## [Assignment]
Each line of the data below that contains "more" must be copied.

START Available records

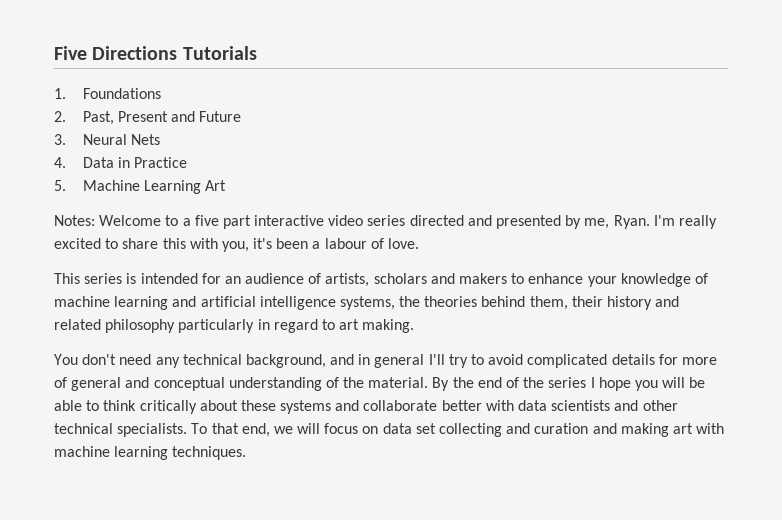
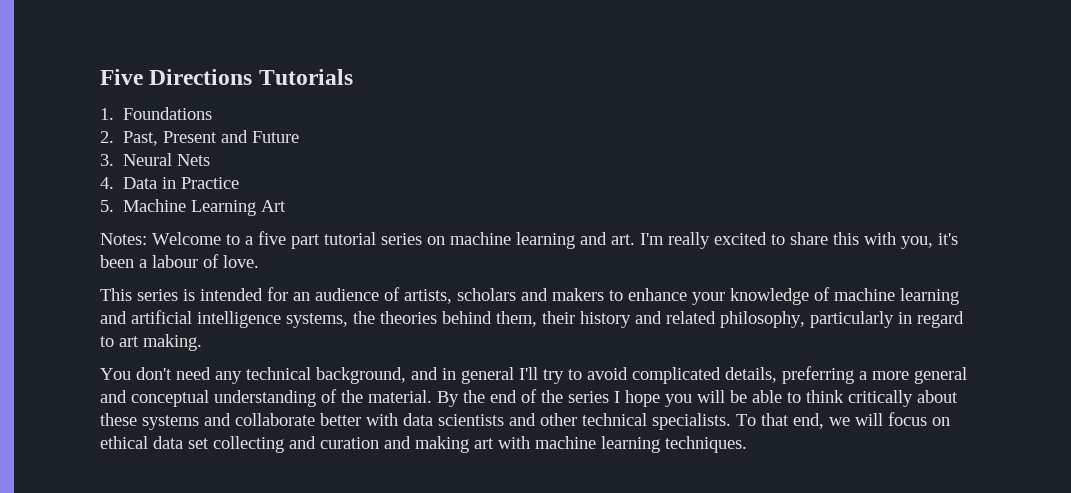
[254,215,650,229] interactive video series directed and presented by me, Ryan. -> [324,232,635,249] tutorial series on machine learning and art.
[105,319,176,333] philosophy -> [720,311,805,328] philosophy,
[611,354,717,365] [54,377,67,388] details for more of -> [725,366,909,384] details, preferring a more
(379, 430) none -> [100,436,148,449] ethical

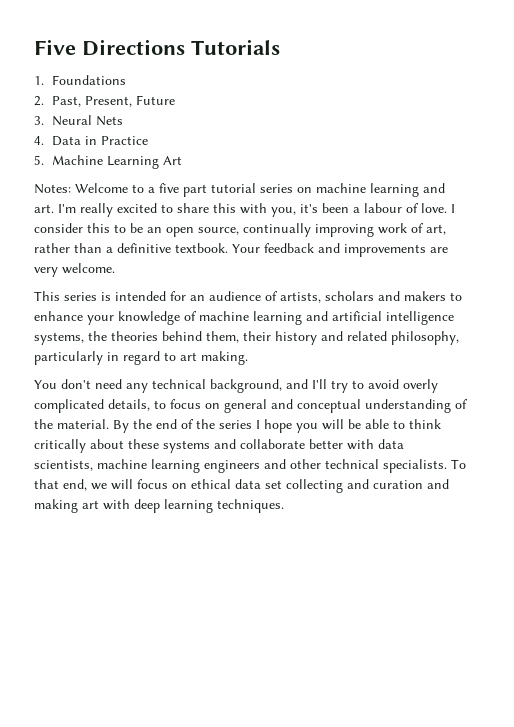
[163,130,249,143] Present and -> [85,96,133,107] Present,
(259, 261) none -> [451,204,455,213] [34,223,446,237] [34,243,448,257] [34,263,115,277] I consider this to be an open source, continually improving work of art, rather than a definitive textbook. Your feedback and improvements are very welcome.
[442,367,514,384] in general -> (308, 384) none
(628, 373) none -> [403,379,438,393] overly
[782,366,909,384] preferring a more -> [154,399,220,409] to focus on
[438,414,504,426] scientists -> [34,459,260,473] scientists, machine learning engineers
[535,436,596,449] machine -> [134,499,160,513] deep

END Available records
START Available records

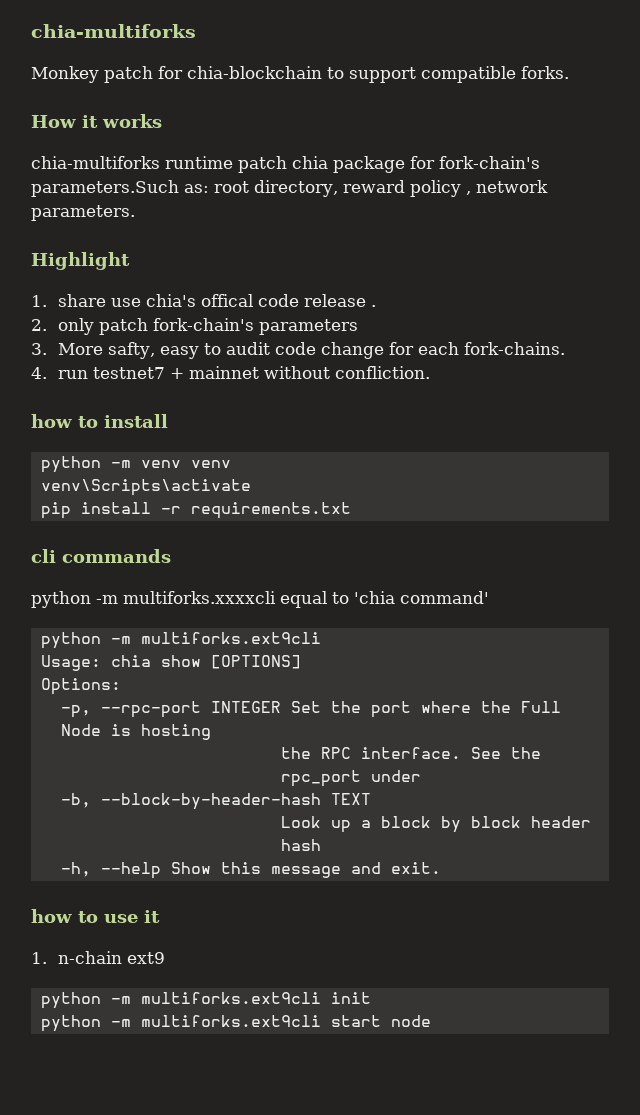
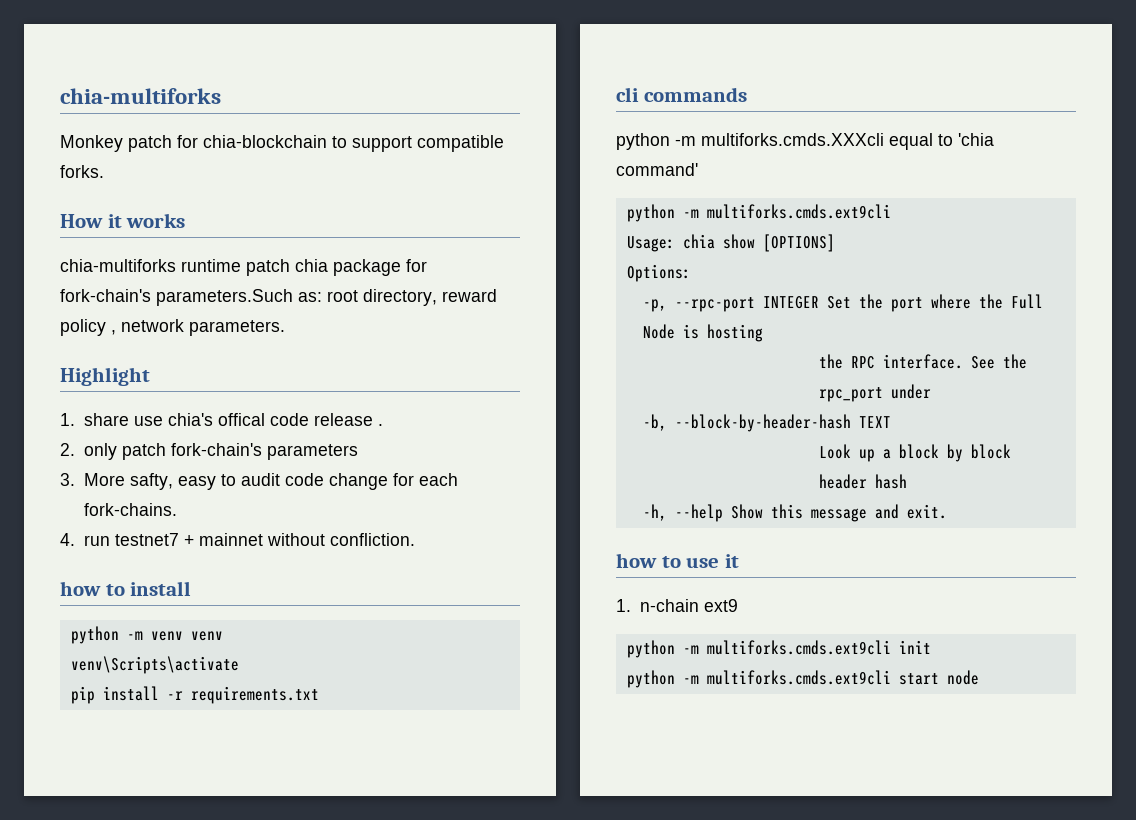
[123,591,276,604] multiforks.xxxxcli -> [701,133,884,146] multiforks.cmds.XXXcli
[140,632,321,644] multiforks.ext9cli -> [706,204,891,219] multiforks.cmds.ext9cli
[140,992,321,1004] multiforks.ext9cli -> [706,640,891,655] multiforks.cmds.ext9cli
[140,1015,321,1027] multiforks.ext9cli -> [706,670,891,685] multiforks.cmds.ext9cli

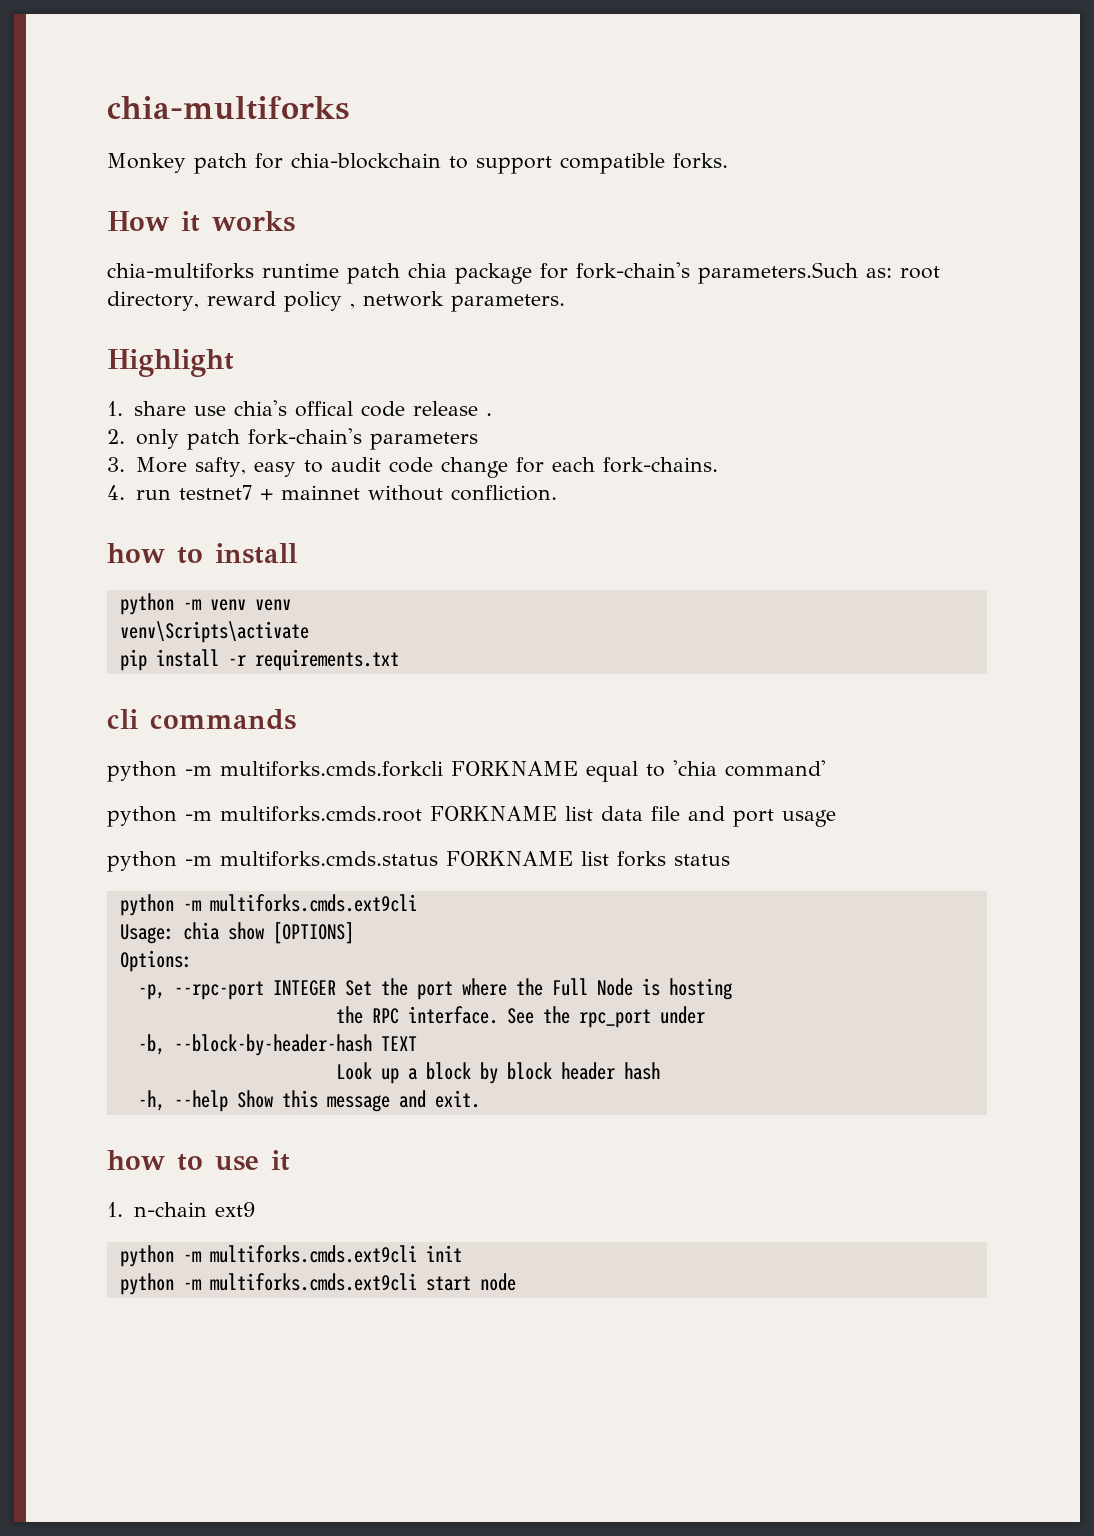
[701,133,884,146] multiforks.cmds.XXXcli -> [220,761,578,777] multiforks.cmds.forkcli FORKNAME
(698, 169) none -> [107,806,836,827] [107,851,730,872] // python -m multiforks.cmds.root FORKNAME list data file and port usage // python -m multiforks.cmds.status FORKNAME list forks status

END Available records
START Available records

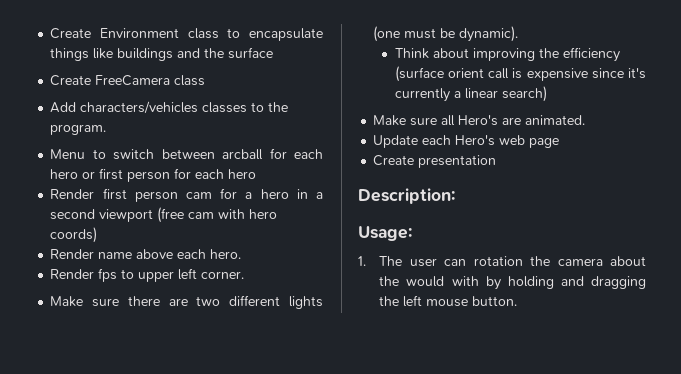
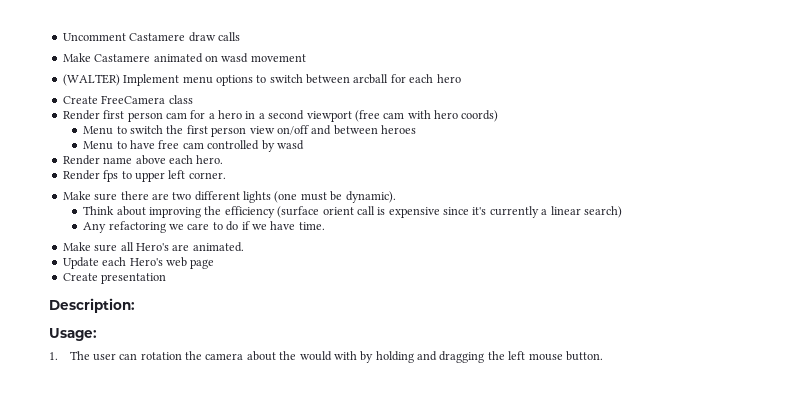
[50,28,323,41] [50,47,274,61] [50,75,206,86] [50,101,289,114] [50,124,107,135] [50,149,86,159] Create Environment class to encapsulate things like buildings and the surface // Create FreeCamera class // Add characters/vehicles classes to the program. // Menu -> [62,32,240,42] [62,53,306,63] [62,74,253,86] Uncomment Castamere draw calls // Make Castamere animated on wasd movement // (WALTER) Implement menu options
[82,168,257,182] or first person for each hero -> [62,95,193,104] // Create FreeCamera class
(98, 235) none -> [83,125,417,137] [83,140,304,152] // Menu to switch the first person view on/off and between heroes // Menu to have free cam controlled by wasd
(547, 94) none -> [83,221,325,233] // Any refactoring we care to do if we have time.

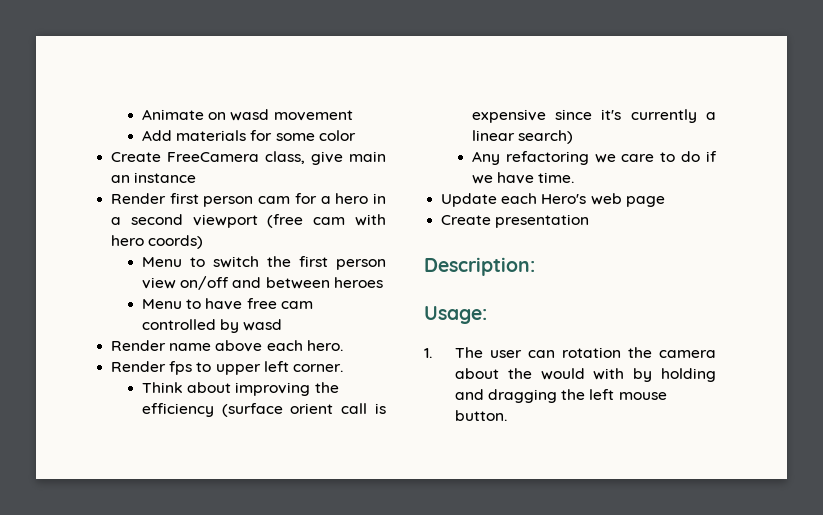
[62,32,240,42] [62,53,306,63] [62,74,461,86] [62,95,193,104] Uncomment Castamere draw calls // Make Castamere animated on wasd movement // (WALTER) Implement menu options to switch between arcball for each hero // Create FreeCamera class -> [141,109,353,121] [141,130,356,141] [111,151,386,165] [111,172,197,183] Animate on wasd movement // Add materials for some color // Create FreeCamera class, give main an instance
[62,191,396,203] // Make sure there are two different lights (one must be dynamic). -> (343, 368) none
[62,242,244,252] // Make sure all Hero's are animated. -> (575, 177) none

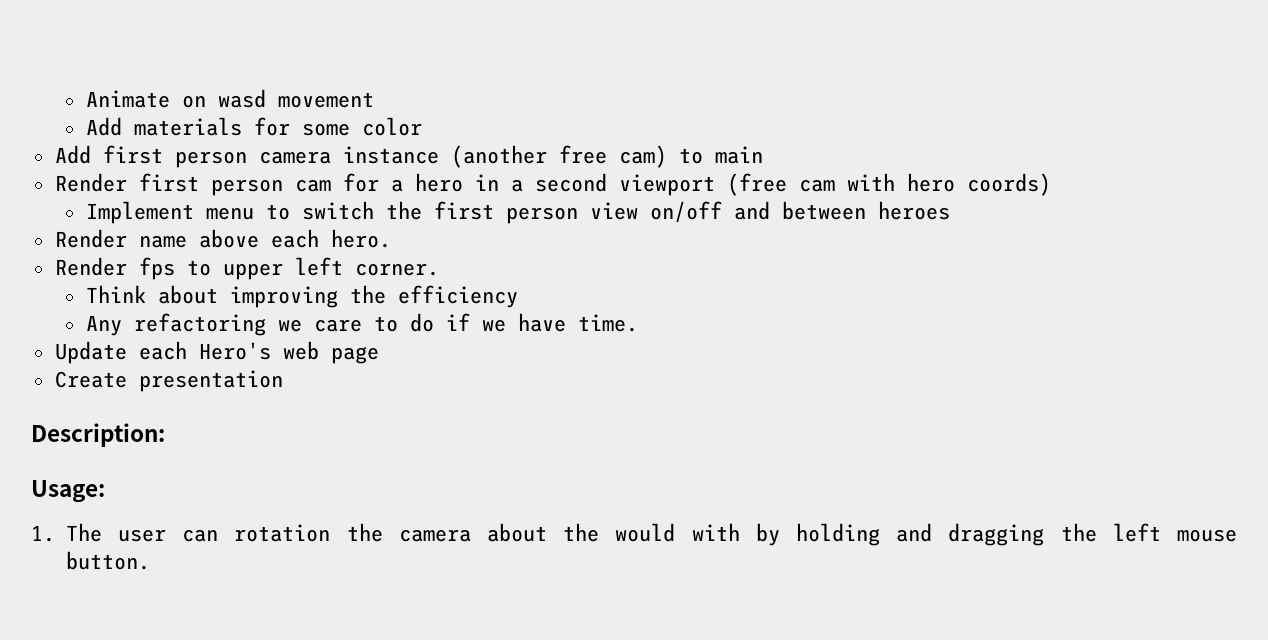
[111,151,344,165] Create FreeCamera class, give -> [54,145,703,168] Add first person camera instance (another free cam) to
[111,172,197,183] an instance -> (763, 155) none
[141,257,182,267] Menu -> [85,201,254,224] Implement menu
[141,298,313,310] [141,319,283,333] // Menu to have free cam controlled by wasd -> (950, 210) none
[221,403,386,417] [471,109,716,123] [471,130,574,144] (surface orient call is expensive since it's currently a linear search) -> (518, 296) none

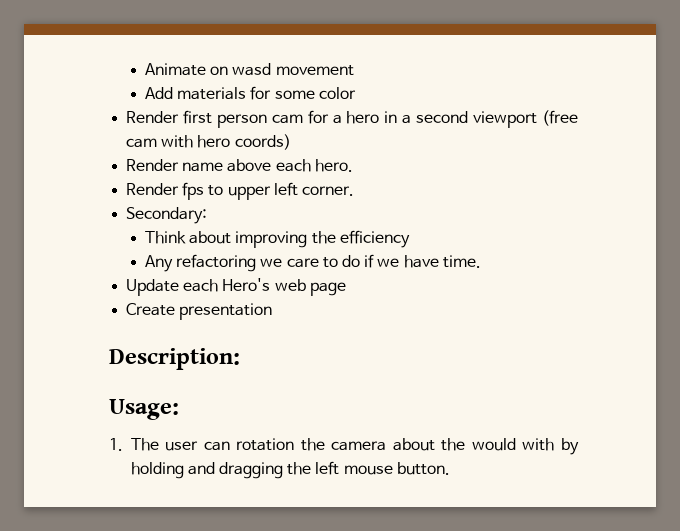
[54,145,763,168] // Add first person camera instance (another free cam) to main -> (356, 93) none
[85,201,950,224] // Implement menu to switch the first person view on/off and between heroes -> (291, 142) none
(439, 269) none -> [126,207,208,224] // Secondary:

END Available records

## [Solution to the problem]
[611,354,717,365] [54,377,67,388] details for more of -> [725,366,909,384] details, preferring a more
[782,366,909,384] preferring a more -> [154,399,220,409] to focus on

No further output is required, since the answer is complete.